Когда они остались наедине, Роберт разгневанно обернулся к кузену.
— Тебе должно быть стыдно, что госпожа Анна говорит о таких вещах! Пехотинцам простительно дрожать за свою шкуру — другого от них и ждать не приходится. Но рыцари и их дамы никогда не должны терять надежду. Мы можем победить турок, когда бы они ни появились, и в душе ты знаешь это; иначе мы не были бы здесь. Но я пришел не за тем, чтобы читать тебе нотации. У тебя еще есть боевой конь, не правда ли? Так вот, у графа Боэмунда осталось немного зерна, припрятанного от графа Блуа. Мы собираемся подкормить скакунов в ближайшие два-три дня, но если бедняки прослышат, что мы кормим животных в то время, как они пухнут с голоду, поднимется жуткий крик. Тайком от слуги переправишься через реку и придешь туда, куда я укажу. Несколько итальянских рыцарей будут сторожить мешки. Можешь ли ты поклясться рыцарской честью, что скормишь все коню и не утаишь толику для госпожи Анны или для себя? Я знаю, что ничего подобного тебе в голову не придет, но таковы наши правила.
— Конечно, клянусь, раз ты так хочешь, — ответил Рожер. — Если зерно должно пойти Блэкбёрду, пусть будет так, но мне не по душе кормить лошадей, когда люди умирают с голоду.
— Чушь! Лошадей нужно сохранить во что бы то ни стало. Жаль, что не все паломники это понимают. По нынешним временам обученный конь стоит десятка этих мошенников арбалетчиков! Пойми, сейчас мы все спасаем свою шкуру, но если рыцари будут разбиты, все прочие либо погибнут, либо попадут в рабство. Посмотри, как они напуганы! Вся их надежда только на нас. Мне жаль, что ты сомневаешься в нашем успехе.
— Я просто смотрю в лицо фактам! — негодующе возразил Рожер. — Думаю, поражение неизбежно, и надеюсь лишь достойно встретить смерть. Ты не хуже моего знаешь, что нет никакой надежды. Я всегда подозревал, что итальянцы не верят в победу святого дела именно из-за его святости. Слишком часто вы видели, как папа бежал из Рима!
— Если ты считаешь, что мы победим благодаря чудесному вмешательству небес, то я действительно в это не верю, — примирительно сказал Роберт. — Но битва не проиграна, пока враг не одержал победу. Разве турки никогда не бегали от нас? Кроме шуток, ты думал о том, что будешь делать, если мы потерпим поражение? Хорошей кольчуге их стрелы нипочем, и многие рыцари останутся в живых. Для спасения собственной жизни можно и веру переменить. И пусть таких людей всякие святоши и чистоплюи называют отступниками, но становиться мучеником за веру вовсе не обязательно.

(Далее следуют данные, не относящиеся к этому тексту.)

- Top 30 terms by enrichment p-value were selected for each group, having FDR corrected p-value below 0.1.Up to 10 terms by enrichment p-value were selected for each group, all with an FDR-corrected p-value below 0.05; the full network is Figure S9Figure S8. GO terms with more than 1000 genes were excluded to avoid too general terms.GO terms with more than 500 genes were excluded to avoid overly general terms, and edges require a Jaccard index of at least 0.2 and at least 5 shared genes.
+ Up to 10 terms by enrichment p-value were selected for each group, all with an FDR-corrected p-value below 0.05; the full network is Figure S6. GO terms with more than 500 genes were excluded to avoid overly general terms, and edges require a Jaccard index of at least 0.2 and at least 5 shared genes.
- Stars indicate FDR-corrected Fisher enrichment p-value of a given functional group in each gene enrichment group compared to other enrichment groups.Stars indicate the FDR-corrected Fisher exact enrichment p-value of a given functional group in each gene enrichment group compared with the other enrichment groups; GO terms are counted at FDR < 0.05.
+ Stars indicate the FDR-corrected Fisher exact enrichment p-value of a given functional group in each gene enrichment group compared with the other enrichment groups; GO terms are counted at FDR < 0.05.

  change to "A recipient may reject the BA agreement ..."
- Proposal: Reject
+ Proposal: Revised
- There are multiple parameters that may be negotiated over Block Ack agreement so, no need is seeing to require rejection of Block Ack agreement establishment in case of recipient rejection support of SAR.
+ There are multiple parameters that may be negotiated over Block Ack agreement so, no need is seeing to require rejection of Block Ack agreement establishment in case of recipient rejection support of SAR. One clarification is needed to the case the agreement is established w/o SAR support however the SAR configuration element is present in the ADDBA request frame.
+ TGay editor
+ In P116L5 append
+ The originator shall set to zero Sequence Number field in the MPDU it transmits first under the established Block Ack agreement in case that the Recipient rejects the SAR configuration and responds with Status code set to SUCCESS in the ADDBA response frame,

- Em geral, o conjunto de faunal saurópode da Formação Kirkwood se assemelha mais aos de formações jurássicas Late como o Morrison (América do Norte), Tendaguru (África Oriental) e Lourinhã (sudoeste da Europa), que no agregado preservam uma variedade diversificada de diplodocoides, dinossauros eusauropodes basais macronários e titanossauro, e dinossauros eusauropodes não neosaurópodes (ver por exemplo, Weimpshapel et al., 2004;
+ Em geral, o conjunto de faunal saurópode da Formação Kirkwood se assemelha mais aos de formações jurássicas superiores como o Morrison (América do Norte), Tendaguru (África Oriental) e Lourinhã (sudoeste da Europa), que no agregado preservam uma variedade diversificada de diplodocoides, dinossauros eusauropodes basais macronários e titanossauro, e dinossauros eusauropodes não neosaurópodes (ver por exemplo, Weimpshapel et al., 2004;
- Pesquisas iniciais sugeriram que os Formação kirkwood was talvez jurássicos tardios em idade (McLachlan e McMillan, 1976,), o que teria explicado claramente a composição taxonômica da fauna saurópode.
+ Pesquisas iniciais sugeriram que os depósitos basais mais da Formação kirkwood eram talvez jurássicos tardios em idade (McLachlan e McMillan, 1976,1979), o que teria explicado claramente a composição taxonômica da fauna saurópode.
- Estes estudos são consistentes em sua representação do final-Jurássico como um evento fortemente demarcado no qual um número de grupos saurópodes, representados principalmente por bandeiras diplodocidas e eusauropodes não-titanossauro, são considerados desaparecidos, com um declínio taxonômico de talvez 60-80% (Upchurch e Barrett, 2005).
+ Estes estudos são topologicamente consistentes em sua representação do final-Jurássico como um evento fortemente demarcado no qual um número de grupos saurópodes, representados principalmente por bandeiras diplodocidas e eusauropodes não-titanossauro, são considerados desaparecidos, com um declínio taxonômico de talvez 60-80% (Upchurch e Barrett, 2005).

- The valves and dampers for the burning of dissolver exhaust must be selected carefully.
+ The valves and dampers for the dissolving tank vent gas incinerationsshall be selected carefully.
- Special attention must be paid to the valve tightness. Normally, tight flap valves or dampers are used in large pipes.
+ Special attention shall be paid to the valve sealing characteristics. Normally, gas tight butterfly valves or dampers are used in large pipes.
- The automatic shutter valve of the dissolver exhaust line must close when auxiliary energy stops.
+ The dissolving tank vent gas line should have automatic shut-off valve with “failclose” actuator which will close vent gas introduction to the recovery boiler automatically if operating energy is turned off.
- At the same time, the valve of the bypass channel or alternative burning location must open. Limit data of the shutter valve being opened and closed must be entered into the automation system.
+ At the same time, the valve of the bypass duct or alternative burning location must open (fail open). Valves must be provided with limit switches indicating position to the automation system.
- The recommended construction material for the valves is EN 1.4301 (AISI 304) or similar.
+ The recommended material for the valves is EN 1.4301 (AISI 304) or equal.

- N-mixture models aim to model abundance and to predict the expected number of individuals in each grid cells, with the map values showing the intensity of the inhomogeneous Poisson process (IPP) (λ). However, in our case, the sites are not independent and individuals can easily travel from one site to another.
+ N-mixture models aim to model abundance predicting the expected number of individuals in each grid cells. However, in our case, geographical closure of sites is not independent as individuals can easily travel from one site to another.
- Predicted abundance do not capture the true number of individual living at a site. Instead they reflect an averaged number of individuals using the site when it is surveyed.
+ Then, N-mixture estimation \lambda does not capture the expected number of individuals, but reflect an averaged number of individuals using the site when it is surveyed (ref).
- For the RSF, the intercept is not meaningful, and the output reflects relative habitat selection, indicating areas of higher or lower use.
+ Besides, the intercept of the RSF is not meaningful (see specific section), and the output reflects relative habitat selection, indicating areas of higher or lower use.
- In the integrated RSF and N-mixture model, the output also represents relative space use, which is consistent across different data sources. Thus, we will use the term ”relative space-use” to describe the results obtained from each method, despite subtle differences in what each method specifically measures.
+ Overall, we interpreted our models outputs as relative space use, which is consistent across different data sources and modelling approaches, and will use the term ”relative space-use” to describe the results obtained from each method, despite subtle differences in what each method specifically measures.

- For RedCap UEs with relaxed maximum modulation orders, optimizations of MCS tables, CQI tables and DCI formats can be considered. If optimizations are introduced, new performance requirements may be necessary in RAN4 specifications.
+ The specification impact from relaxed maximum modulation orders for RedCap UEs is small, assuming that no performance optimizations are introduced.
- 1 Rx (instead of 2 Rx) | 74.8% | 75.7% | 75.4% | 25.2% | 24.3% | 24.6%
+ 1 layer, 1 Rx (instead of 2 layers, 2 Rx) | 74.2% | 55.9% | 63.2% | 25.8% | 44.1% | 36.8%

— Это низкая мысль, недостойная рыцаря, — прошептал пораженный ужасом Рожер. — Но я хорошо тебя знаю. Уверен, ты говоришь эти страшные вещи только для красного словца. Твои дела лучше твоих речей. Мы оба будем биться до последнего и встретим смерть, как подобает настоящим рыцарям. Правда, мне это будет труднее, потому что я женат.
— Госпожа Анна сумеет сама позаботиться о себе, что бы ни случилось, — сухо ответил Роберт. — Думай только о том, чтобы уцелеть в бою, и ты станешь хорошим воином. Рыцари, которые клянутся погибнуть в битве, склонны слишком быстро исполнять свою клятву, а армии это совсем не на пользу.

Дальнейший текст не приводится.